Fig. 5. HD MAMs infer immunoregulatory phenotype.

A WGCNA of human macrophages cultured on HD and LD decellularized tissue showing clusters of co-expressed genes as dendrogram. Numbers indicate different modules (gene programs). N = 16 HD MAM samples, N = 15 LD MAM samples. B Cluster dendrogram of module eigenvalues (MEs) showing associated gene programs from WGCNA of human macrophages cultured on high and low disease decellularized tissue. N = 16 HD MAM samples, N = 15 LD MAM samples. C Heatmap of association of ME with gsva scores of the HD vs. LD, up and down.
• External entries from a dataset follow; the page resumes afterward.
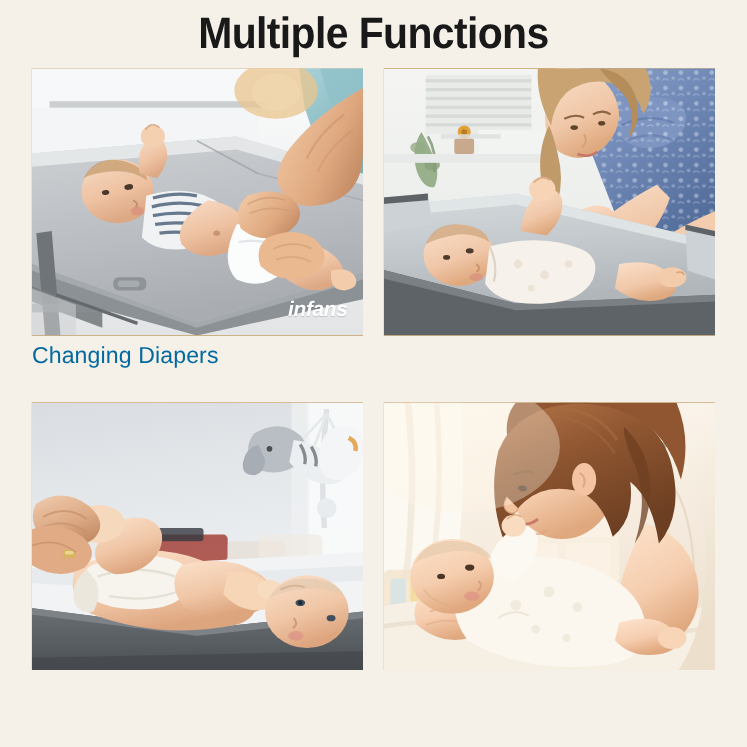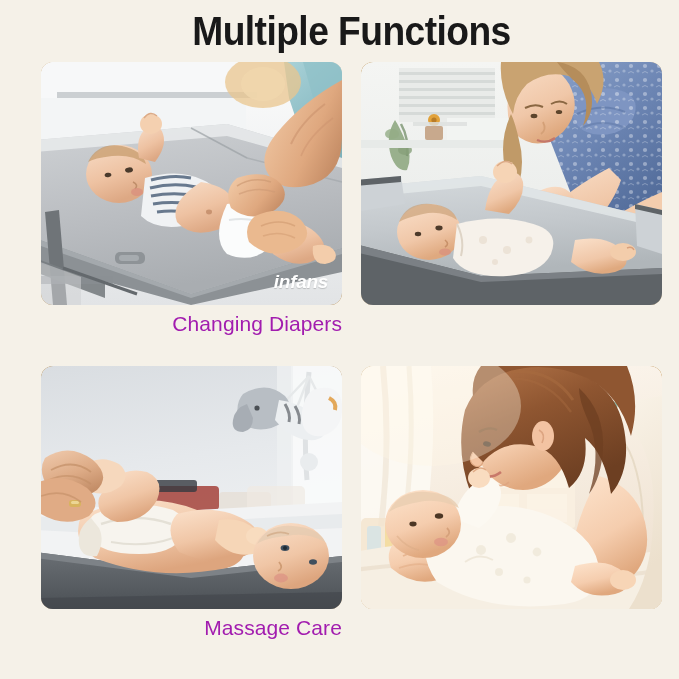--- a/index.html
+++ b/index.html
@@ -20,7 +20,6 @@
     height: 679px;
     background: #f5f1e8;
     box-sizing: border-box;
-    margin-left: 12px;
   }
   
   #title {

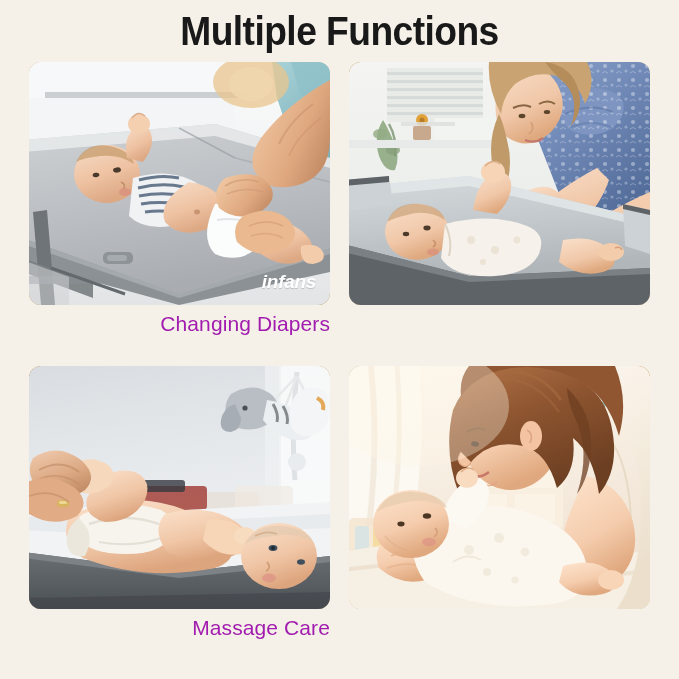--- a/index.html
+++ b/index.html
@@ -46,7 +46,7 @@
     position: absolute;
     left: 0;
     top: 0;
-    border-radius: 12px;
+    border-radius: 0;
     overflow: hidden;
     background: #a16207;
   }

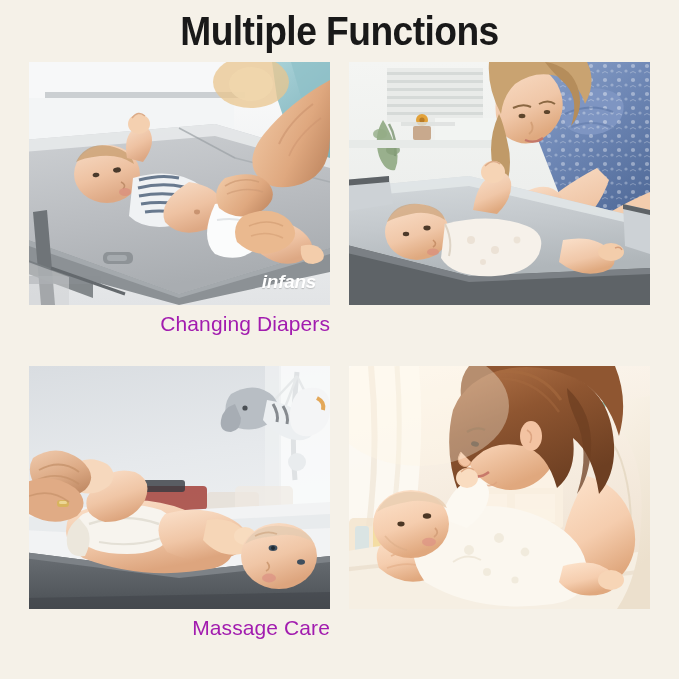--- a/index.html
+++ b/index.html
@@ -59,11 +59,11 @@
     position: absolute;
     left: 0;
     width: 100%;
-    text-align: right;
+    text-align: left;
     font-family: "Liberation Sans", sans-serif;
     font-weight: normal;
     font-size: 21px;
-    color: #a21caf;
+    color: #0369a1;
     letter-spacing: 0.1px;
     line-height: 26px;
     white-space: nowrap;

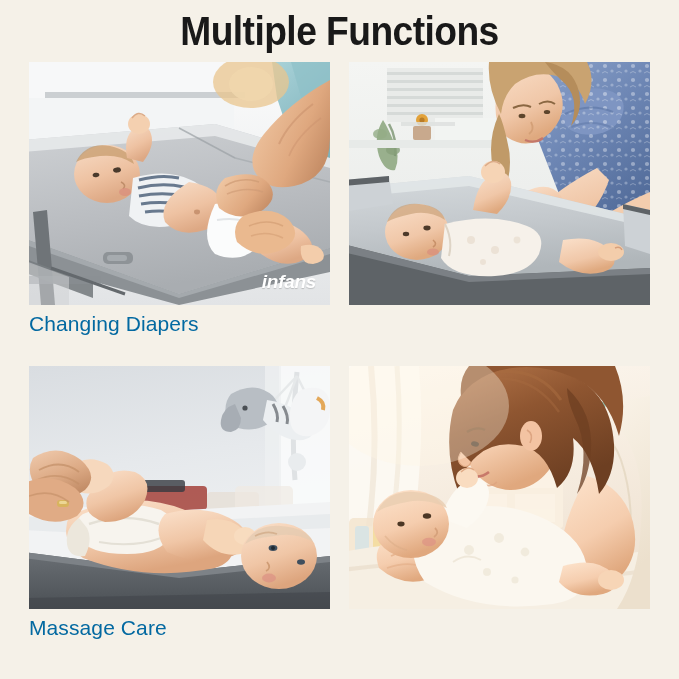--- a/index.html
+++ b/index.html
@@ -452,7 +452,6 @@
         </g>
       </svg>
     </div>
-    <div class="caption">Massage Care</div>
   </div>
 
   <div class="cell" id="cell-3">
Pearson’s r-values with two-sided alternative hypothesis testing are noted for the significant correlations p < 0.05. N = 16 HD MAM samples, N = 15 LD MAM samples. D Bar plots for significantly enriched gene ontology biological processes in clusters 8, 9, 10, and 1, 2, 12 gene programs. Broken line denotes adjusted p = 0.05. Hypergeometric test with multiple comparisons correction using the Bonferroni method. N = 16 HD MAM samples, N = 15 LD MAM samples. E Boxplot of selected DE HD MAM genes termed HD MAM signature. Boxplots illustrate median (center of the box) with the upper (Q3: 75th percentile) and lower (Q1: 25th percentile) quartiles (ends of the box); The whiskers correspond to Q3 + 1.5 x Interquartile Range (IQR) to Q1 − 1.5 x IQR; Dots beyond the whiskers show potential outliers. Two-way ANOVA, p = 4.272e−12. N = 16 HD MAM samples, N = 15 LD MAM samples. F Correlation scatter plots of gsva scores from gene lists. GSVA scores were calculated from the MAM RNAseq dataset using the gene lists indicated next to the scatterplots and R package gsva. Correlation coefficient corresponds to Pearson’s correlation. Line was fitted with linear model (lm) with 95% confidence interval displayed. p values and correlation coefficients correspond to Pearson’s method, with two-sided alternative hypothesis testing. N = 16 HD MAM samples, N = 15 LD MAM samples.